(Itemized modification records)
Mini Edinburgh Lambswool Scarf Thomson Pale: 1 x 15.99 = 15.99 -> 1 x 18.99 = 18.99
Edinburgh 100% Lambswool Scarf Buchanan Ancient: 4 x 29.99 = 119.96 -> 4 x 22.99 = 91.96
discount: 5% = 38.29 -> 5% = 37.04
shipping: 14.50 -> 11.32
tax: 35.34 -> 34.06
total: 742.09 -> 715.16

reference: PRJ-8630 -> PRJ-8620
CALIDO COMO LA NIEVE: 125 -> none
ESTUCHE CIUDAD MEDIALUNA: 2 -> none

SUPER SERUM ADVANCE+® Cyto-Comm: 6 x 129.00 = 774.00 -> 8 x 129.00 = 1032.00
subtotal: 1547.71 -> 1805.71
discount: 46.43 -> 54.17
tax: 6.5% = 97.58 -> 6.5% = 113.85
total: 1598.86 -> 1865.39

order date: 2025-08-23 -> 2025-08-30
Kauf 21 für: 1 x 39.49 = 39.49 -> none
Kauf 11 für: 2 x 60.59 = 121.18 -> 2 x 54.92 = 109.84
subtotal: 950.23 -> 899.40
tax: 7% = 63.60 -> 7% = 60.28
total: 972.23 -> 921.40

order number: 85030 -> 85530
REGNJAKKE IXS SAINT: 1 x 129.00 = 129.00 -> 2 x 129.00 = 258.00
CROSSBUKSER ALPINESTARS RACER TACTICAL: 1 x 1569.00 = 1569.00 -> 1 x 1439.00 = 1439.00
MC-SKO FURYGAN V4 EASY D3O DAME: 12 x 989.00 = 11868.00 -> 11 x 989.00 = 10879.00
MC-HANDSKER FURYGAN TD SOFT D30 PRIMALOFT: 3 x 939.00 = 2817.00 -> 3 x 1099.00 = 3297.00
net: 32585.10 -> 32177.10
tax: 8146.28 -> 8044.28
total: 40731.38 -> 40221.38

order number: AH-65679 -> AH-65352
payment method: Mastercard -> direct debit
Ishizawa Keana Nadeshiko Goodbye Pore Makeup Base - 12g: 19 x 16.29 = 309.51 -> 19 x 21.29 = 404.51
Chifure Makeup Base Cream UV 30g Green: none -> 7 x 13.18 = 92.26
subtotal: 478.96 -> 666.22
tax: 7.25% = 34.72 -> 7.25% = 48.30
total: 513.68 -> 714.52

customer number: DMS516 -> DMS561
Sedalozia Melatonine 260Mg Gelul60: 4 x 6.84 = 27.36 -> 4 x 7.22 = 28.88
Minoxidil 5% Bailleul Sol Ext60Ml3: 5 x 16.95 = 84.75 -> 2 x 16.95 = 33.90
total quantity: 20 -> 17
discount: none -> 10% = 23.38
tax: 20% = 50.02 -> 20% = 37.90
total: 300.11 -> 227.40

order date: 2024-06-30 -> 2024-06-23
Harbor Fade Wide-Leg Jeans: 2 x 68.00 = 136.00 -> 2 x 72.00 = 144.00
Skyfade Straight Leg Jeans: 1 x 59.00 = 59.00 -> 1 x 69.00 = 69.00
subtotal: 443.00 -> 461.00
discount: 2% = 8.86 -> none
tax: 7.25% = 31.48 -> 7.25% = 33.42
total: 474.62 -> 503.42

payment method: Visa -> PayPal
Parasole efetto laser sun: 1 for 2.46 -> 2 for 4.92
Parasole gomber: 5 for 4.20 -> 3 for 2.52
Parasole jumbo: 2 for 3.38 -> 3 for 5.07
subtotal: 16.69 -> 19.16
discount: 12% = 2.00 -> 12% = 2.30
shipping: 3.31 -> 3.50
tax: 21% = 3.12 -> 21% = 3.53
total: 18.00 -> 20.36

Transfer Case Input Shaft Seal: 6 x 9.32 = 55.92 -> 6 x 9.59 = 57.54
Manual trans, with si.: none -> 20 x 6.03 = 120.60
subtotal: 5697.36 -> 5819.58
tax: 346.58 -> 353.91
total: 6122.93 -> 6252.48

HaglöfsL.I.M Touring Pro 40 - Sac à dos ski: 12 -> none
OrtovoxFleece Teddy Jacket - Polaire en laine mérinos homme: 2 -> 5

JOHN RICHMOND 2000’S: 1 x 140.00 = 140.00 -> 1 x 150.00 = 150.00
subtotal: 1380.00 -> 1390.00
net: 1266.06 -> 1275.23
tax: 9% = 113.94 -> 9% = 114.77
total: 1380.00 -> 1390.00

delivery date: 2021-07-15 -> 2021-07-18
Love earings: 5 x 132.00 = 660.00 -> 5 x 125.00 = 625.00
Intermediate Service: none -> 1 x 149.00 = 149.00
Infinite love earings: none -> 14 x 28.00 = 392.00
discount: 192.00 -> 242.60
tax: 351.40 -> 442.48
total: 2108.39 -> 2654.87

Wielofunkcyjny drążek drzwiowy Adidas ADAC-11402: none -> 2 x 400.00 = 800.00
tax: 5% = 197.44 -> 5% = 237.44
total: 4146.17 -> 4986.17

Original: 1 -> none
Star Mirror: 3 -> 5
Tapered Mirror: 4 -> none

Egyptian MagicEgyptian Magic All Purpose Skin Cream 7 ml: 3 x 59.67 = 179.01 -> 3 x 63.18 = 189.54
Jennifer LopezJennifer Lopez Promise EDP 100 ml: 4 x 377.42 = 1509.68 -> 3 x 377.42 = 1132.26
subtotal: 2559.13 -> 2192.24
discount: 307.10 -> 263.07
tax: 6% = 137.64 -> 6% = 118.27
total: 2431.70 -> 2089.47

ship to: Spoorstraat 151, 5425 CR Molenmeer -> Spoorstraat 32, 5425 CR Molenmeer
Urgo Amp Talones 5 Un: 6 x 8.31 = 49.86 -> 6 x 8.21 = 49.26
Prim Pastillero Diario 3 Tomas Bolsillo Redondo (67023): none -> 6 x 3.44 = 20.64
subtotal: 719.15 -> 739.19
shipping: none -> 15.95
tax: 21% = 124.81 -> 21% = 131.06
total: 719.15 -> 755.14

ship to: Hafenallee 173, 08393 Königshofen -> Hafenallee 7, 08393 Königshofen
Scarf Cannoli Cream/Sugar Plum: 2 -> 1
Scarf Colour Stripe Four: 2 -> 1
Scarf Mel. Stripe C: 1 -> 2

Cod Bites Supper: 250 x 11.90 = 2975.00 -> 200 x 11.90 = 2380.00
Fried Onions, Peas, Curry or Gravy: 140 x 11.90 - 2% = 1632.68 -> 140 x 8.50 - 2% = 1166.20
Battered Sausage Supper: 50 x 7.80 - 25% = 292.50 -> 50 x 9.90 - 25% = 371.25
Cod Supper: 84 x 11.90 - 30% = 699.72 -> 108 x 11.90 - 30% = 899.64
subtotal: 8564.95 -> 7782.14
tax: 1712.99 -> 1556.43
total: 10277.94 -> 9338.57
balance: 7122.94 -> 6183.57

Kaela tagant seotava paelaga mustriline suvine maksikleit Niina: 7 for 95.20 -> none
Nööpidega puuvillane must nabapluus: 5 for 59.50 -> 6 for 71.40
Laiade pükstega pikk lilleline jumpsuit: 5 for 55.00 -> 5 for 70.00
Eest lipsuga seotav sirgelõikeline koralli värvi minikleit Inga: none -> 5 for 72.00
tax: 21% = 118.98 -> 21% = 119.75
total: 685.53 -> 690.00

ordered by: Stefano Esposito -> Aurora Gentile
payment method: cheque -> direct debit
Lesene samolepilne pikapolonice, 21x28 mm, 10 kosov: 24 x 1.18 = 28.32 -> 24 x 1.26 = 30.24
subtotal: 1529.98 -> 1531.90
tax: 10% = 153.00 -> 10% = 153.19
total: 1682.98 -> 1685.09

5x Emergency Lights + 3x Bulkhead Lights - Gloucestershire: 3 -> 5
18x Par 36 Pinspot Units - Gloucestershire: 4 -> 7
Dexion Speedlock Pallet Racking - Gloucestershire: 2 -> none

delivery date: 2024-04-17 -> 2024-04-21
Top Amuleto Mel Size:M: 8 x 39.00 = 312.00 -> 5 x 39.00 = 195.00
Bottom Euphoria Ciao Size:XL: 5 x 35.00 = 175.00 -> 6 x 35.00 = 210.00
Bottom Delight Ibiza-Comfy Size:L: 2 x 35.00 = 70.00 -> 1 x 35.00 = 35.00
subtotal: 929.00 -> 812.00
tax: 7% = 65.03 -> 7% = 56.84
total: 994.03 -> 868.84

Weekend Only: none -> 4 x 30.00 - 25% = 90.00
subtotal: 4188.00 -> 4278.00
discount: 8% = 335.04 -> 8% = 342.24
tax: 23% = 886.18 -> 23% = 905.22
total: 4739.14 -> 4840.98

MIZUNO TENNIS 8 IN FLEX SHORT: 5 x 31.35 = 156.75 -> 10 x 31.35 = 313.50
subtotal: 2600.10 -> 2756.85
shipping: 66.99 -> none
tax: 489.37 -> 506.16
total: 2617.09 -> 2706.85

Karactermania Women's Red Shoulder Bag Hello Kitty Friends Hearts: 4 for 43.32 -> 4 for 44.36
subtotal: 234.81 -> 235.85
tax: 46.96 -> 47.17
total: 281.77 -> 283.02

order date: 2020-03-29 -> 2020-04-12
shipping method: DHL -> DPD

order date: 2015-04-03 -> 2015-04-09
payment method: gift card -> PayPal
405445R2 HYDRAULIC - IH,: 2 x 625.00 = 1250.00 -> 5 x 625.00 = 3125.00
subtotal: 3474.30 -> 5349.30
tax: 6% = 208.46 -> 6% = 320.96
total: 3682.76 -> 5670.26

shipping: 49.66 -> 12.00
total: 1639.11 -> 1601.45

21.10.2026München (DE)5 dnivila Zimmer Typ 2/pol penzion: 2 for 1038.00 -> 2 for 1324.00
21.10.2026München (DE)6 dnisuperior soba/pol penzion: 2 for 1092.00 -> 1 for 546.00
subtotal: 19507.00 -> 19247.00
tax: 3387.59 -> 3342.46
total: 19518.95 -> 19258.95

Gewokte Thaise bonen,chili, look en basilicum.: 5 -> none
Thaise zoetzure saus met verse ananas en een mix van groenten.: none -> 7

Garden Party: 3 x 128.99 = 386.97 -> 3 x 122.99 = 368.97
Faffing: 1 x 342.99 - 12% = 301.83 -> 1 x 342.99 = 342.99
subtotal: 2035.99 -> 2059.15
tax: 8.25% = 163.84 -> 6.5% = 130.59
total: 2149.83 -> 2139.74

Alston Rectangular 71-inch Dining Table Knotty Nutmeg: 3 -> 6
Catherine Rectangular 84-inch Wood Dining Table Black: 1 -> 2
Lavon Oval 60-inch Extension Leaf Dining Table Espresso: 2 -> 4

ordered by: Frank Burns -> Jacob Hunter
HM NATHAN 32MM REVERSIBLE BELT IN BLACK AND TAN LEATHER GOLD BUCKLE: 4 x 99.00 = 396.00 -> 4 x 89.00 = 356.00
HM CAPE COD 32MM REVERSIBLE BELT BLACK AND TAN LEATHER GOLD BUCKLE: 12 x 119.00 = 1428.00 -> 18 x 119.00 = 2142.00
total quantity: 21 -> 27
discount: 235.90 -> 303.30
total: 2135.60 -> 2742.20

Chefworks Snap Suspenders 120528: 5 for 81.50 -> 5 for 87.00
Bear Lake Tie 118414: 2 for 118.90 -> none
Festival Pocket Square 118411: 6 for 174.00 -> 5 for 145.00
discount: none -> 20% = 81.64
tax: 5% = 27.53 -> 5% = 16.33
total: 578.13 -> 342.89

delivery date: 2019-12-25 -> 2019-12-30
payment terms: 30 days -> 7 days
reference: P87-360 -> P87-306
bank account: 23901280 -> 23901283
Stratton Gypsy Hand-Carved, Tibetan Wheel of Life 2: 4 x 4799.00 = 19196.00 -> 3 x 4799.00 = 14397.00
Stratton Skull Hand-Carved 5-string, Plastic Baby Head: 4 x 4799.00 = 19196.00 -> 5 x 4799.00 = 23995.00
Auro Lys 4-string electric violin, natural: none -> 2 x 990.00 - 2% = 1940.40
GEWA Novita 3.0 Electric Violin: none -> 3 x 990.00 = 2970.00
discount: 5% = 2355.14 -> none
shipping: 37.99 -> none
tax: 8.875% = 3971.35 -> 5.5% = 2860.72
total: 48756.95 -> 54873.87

▸ EXERCISE: Search the data above for the word "REVERSIBLE" and show every line that has it.

▸ PROBLEM SOLUTION:
HM NATHAN 32MM REVERSIBLE BELT IN BLACK AND TAN LEATHER GOLD BUCKLE: 4 x 99.00 = 396.00 -> 4 x 89.00 = 356.00
HM CAPE COD 32MM REVERSIBLE BELT BLACK AND TAN LEATHER GOLD BUCKLE: 12 x 119.00 = 1428.00 -> 18 x 119.00 = 2142.00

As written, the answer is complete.